Muktedir İslâmcı kibriyle boy ölçüşebilecek herhangi bir doğal veya kimyasal zehir yok. Şöyle diyor SADAT başkanı: “Hafta ortası CHP’den bir hanım kardeşimiz Kılıçdaroğlu’nun Dündar’la yapacağı programın Cumartesi yayınlanacağı bilgisini verince kanal planlamamızı değiştirmek zorunda kaldık.”
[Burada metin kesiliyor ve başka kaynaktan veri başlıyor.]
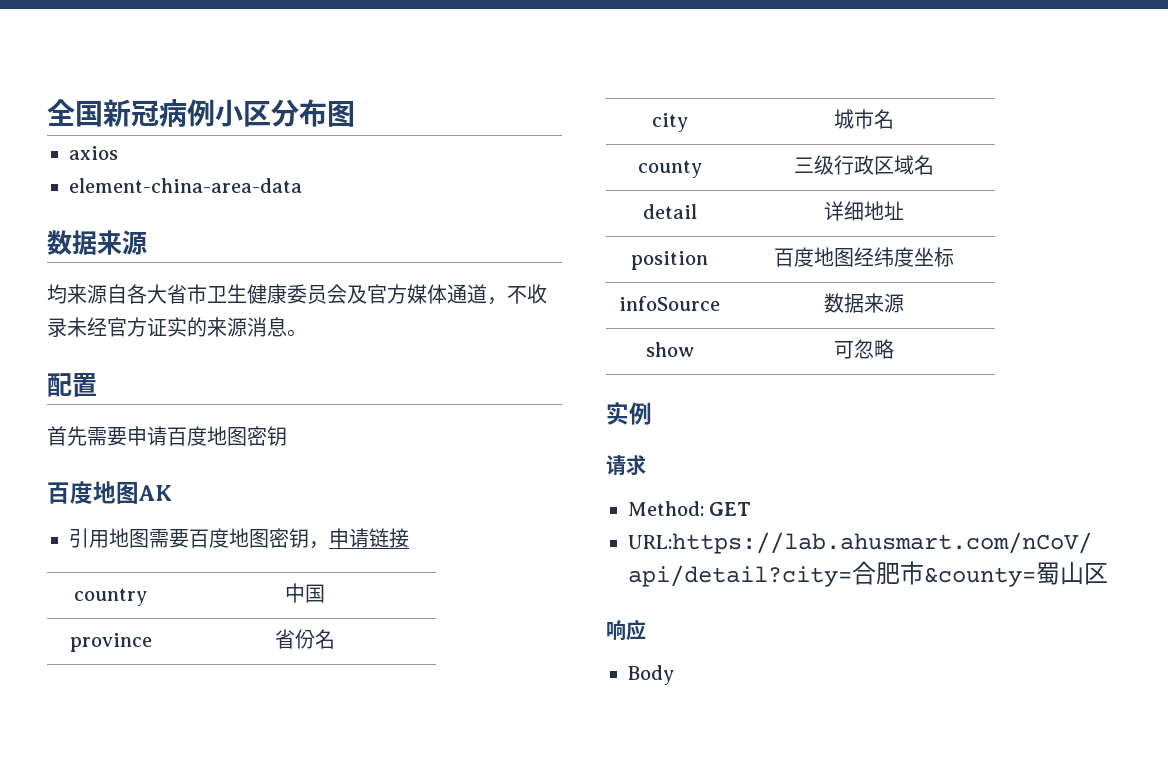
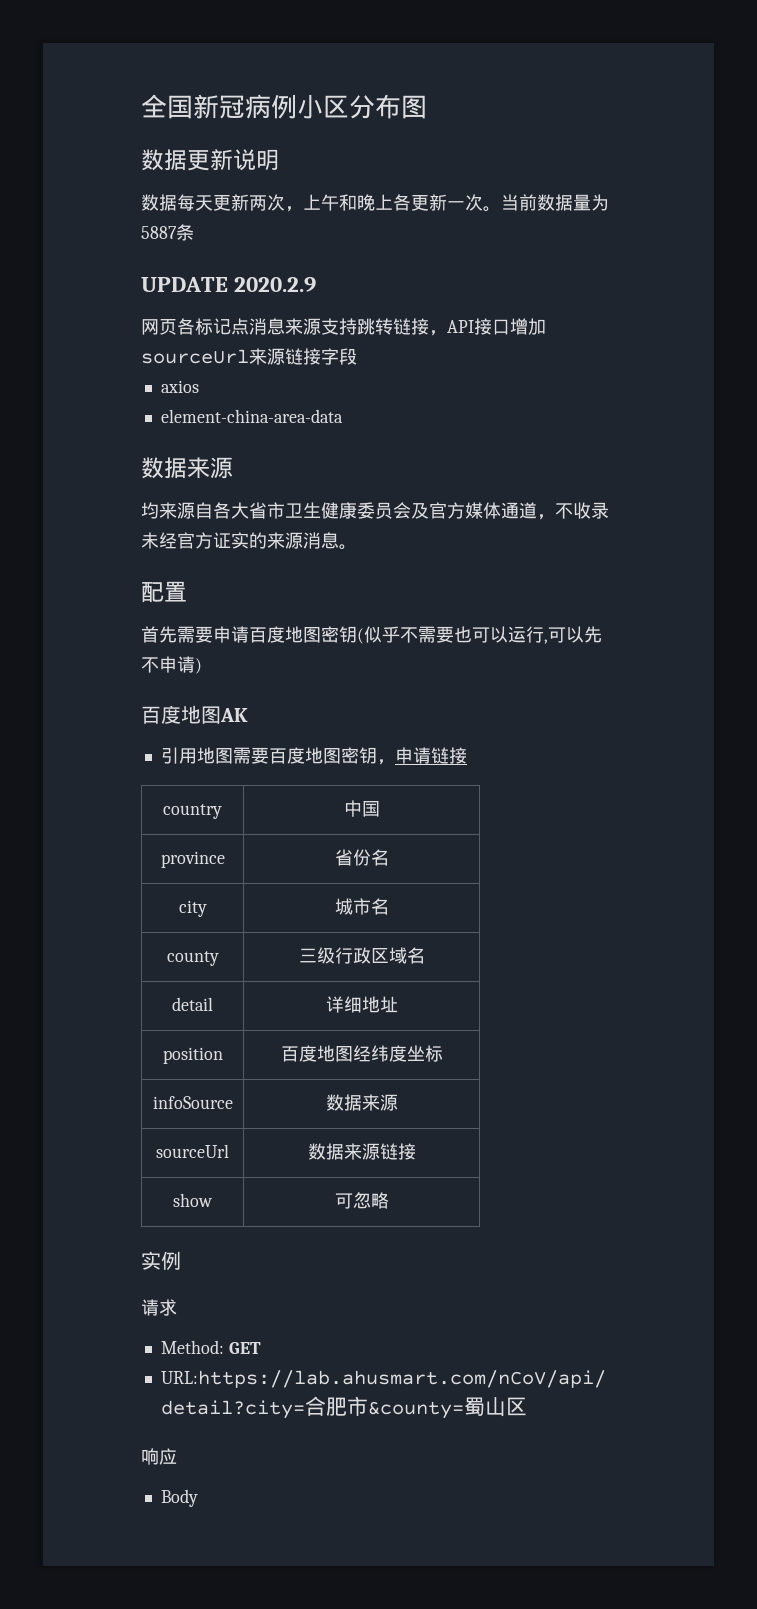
(355, 114) none -> [141,149,279,171] [141,194,609,212] [141,224,194,241] [141,277,317,292] [141,318,546,336] [141,348,357,365] // 数据更新说明 // 数据每天更新两次，上午和晚上各更新一次。当前数据量为5887条 // UPDATE 2020.2.9 // 网页各标记点消息来源支持跳转链接，API接口增加sourceUrl来源链接字段
(287, 436) none -> [357,626,602,644] [141,656,202,674] (似乎不需要也可以运行,可以先不申请)
(904, 303) none -> [156,1144,229,1158] [307,1143,416,1160] // sourceUrl | 数据来源链接

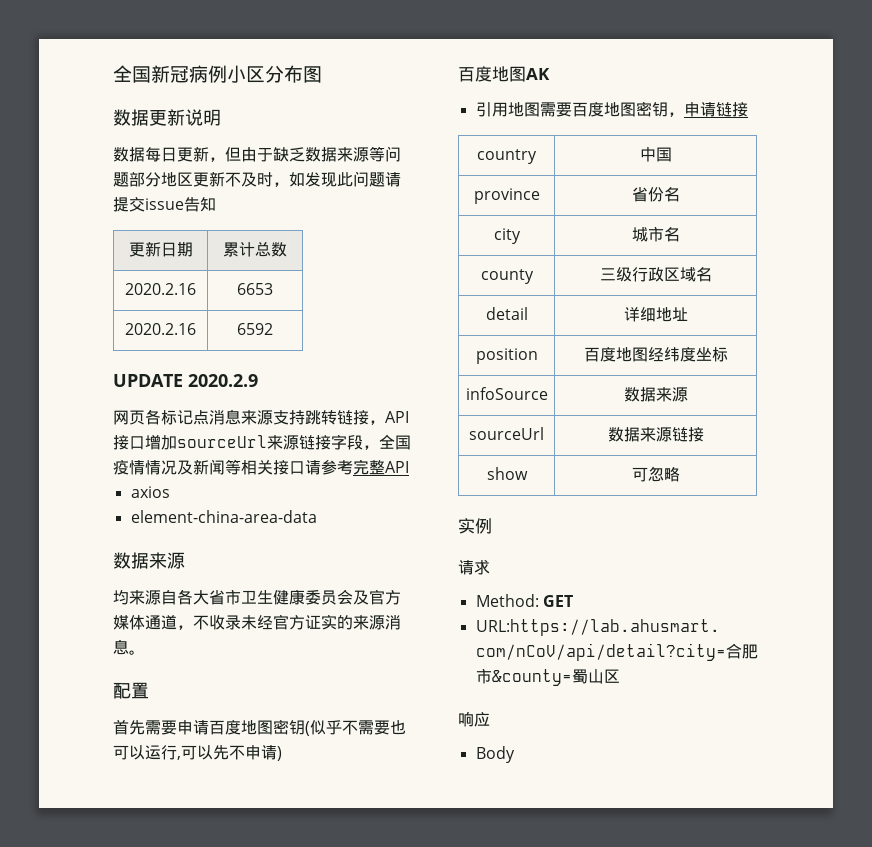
[195,194,609,212] [141,224,194,241] 天更新两次，上午和晚上各更新一次。当前数据量为5887条 -> [161,146,401,162] [113,171,401,187] [113,197,216,212] [128,241,193,257] [223,242,287,257] [125,283,196,295] [237,283,273,295] [125,323,196,335] [237,323,273,335] 日更新，但由于缺乏数据来源等问题部分地区更新不及时，如发现此问题请提交issue告知 // 更新日期 | 累计总数 // 2020.2.16 | 6653 // 2020.2.16 | 6592
(357, 356) none -> [363,434,411,450] [113,459,409,475] ，全国疫情情况及新闻等相关接口请参考完整API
Herkes bunu televizyon kanalı yetkililerinin “kazayla oldu” savunmasını geçersizleştirmesi yönünden ele aldı. Oysa Tanrıverdi burada açıkça ikinci bir aşağılama seansını daha açıyor, “aranızda elemanlarımız cirit atıyor” demeye getiriyordu. “Ciğerinizi biliyoruz, geçiriveririz şişe” kabilinden…
BİZ DEVLETİZ, SEN NESİN?
Geliyoruz, muktediriyle muhalifiyle ezcümle yerleşik düzen siyasetçilerinin ve doğan görünümlü şahin medya camiasının ısrarla görmezden geldiği, böylece hepimizin gözünden kaçırmaya çalıştığı ayrıntıya. Kimbilir, belki devlet katından şekillendirilmeye çalışılan siyasetin işleyişini komplekssizce, samimiyetle, birilerini kayırmadan, kendimizi devlet yerine koymadan gözlesek, bu ayrıntıyı ayrıntı değil dikkatleri meselenin özüne yöneltecek işaret sayardık.
“SADAT reklamı”, “SADAT reklamı” diye konuşup duruyoruz; peki ne söyleniyordu bu reklamda? Ne satıyormuş SADAT? Nesinin reklamını yapıyor?
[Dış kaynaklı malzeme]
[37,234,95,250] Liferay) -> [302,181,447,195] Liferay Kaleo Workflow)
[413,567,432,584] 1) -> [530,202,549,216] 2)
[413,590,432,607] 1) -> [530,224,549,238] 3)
Kendisinin. Reklam da yapmıyor. Bildiriyor. “Biz buradayız, ona göre,” diyor. Muhterem okurlar, merak ediyorum, acaba kaç kişi mâhut reklam alt-bantlarından birinde yeralan reklam görünümlü tehditle ilgilenmekte? Şu yazılıydı: “Türk Savunma Sanayi Hizmet Sektörünün Yüz Akı.” (“Sanayisi” veya eski usûl “sanayii” olmalı herhalde, ama iki harf için Türk savunmasını meşgûl etmeyelim şimdi.)
Ne anlama gelir böyle bir tanımlama? Önce, “biz devletin parçasıyız,” demeye getiriyorlar; şu transporter’la insan kaçıran ekiplerden sık sık duyulduğu şekliyle “biz devletiz”. Gerisini de şöyle tercüme etsek: Tam da sizin mevcut iktidarın icraatına karşı gıkınızı çıkaramayacağınız, zaten çıkaramadığınız yerde duruyoruz. Kim Türk savunma sanayisini zayıflatmayı göze alabilir ki? Bu sanayinin hasseten içeride hizmet vermek üzere yatırım yapılmış kısmıyla dalaşmak sana mı, alt tarafı politikacıya mı kaldı?
Halbuki SADAT özel bir firma. Wagner gibi.